§ **WORK REQUIRED**
From the records below, copy the lines that include "INCAPACIDAD".

Change listing data
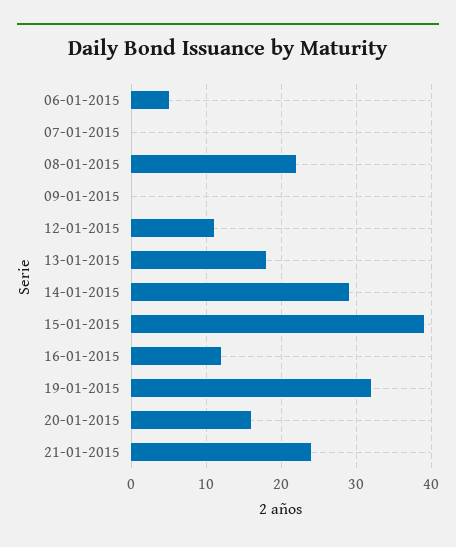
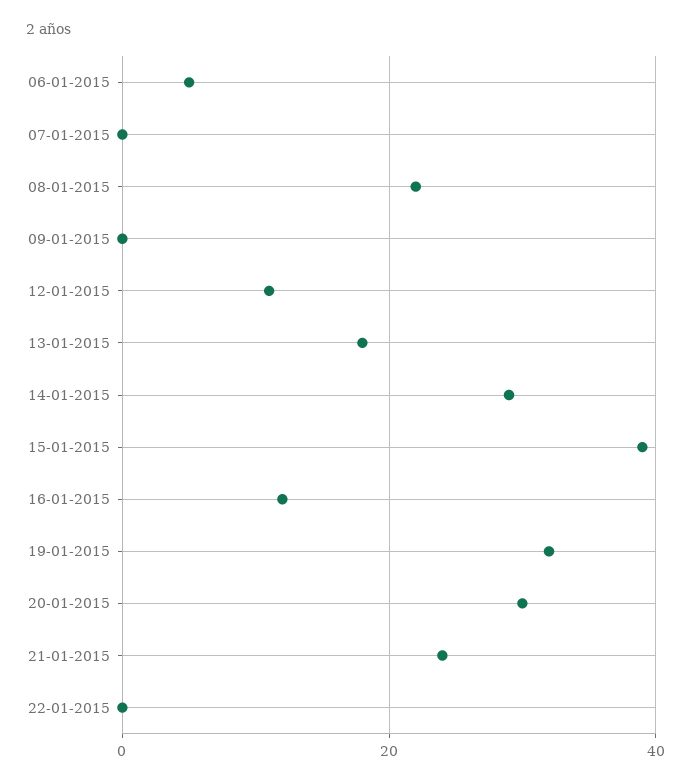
20-01-2015: 16 -> 30
22-01-2015: none -> 0

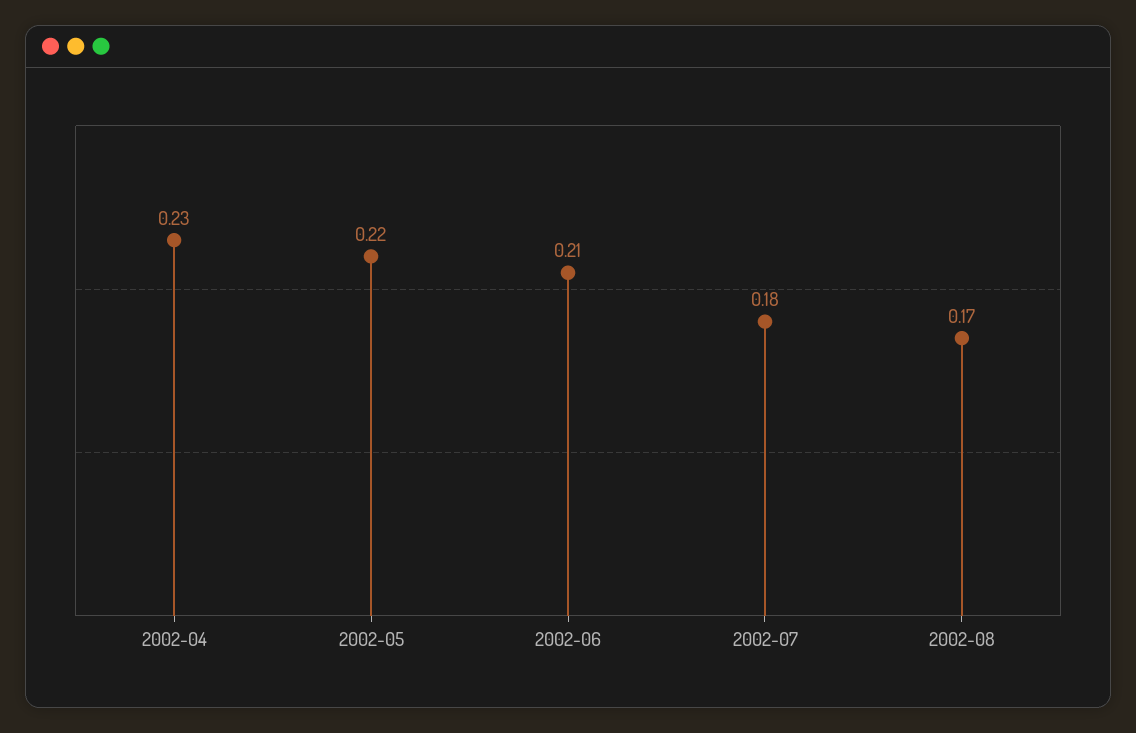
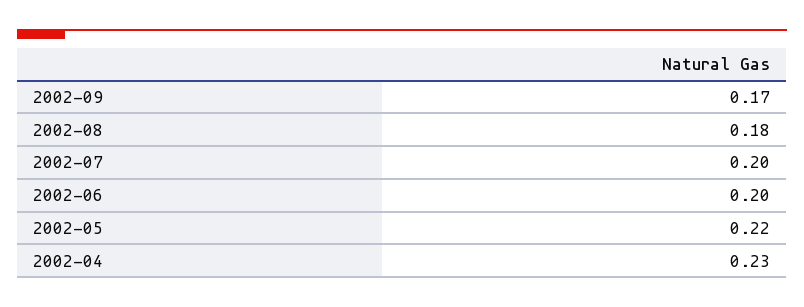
2002-06: 0.21 -> 0.2
2002-07: 0.18 -> 0.2
2002-08: 0.17 -> 0.18
2002-09: none -> 0.17

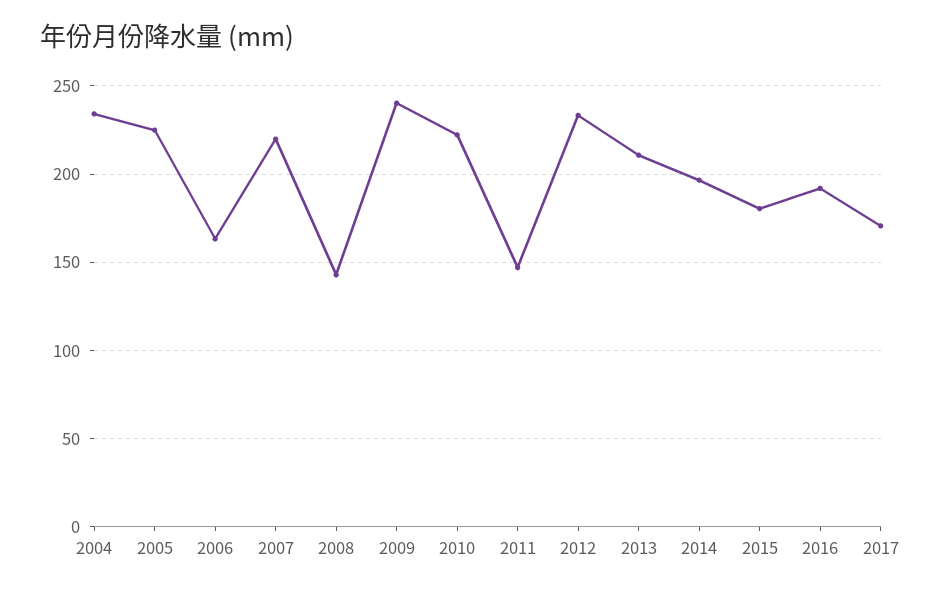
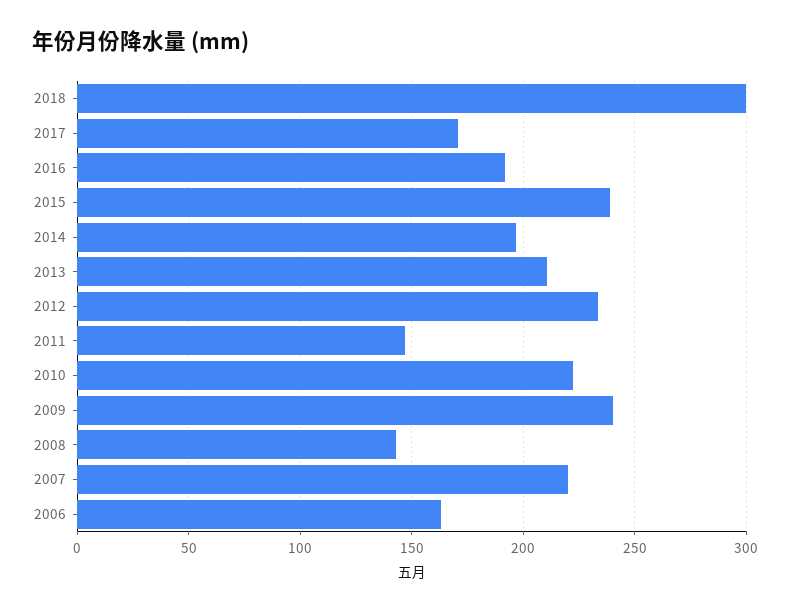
2004: 235 -> none
2005: 225 -> none
2015: 180 -> 240
2018: none -> 300

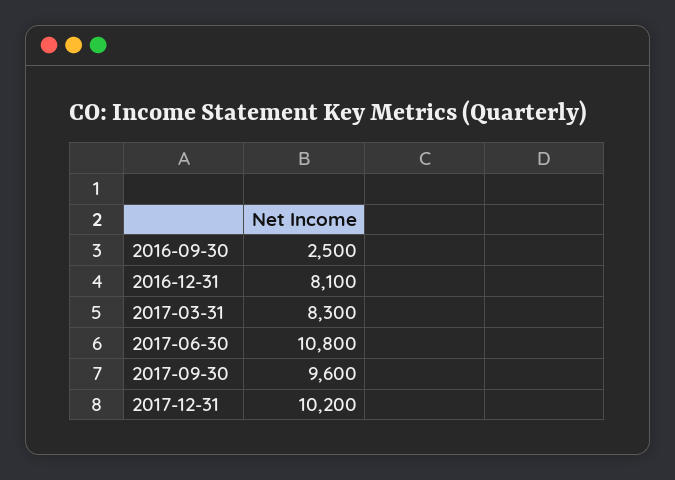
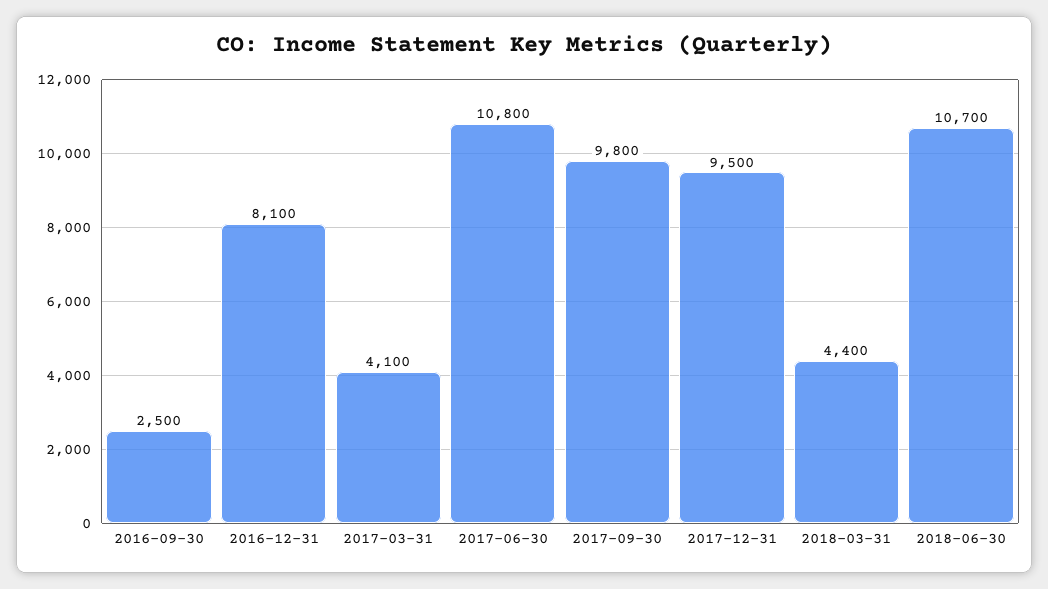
2017-03-31: 8300 -> 4100
2017-09-30: 9600 -> 9800
2017-12-31: 10200 -> 9500
2018-03-31: none -> 4400
2018-06-30: none -> 10700

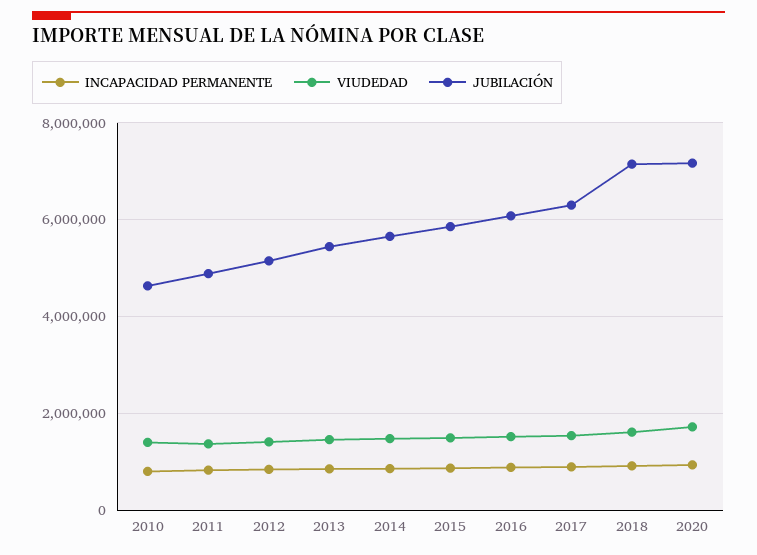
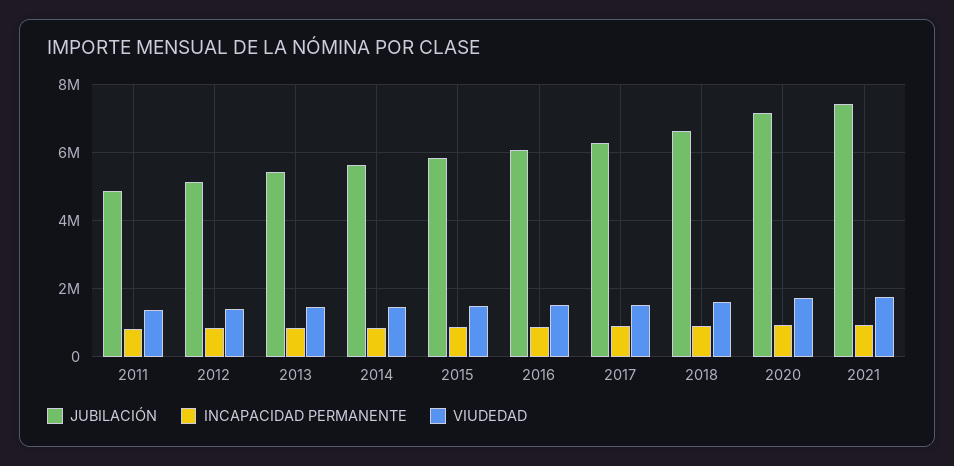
INCAPACIDAD PERMANENTE, 2010: 800000 -> none
VIUDEDAD, 2010: 1400000 -> none
JUBILACIÓN, 2010: 4600000 -> none
JUBILACIÓN, 2018: 7200000 -> 6600000
JUBILACIÓN, 2021: none -> 7400000
INCAPACIDAD PERMANENTE, 2021: none -> 1000000
VIUDEDAD, 2021: none -> 1800000

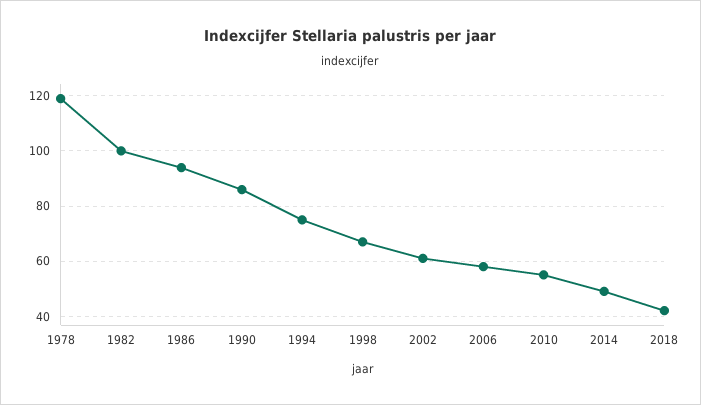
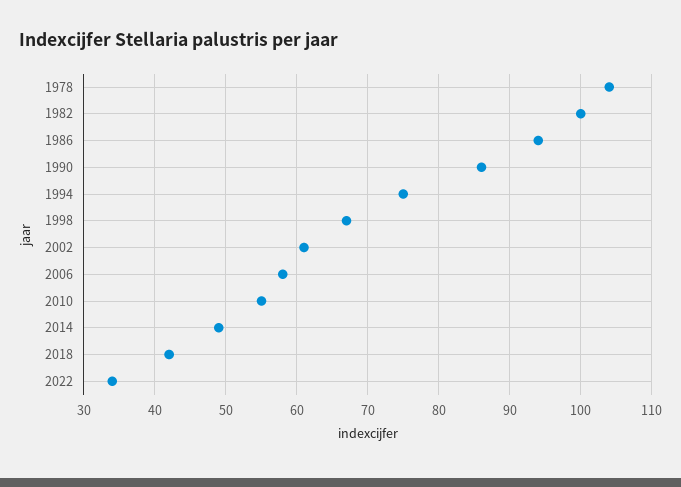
1978: 120 -> 104
2022: none -> 34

§ **SOLUTION**
INCAPACIDAD PERMANENTE, 2010: 800000 -> none
INCAPACIDAD PERMANENTE, 2021: none -> 1000000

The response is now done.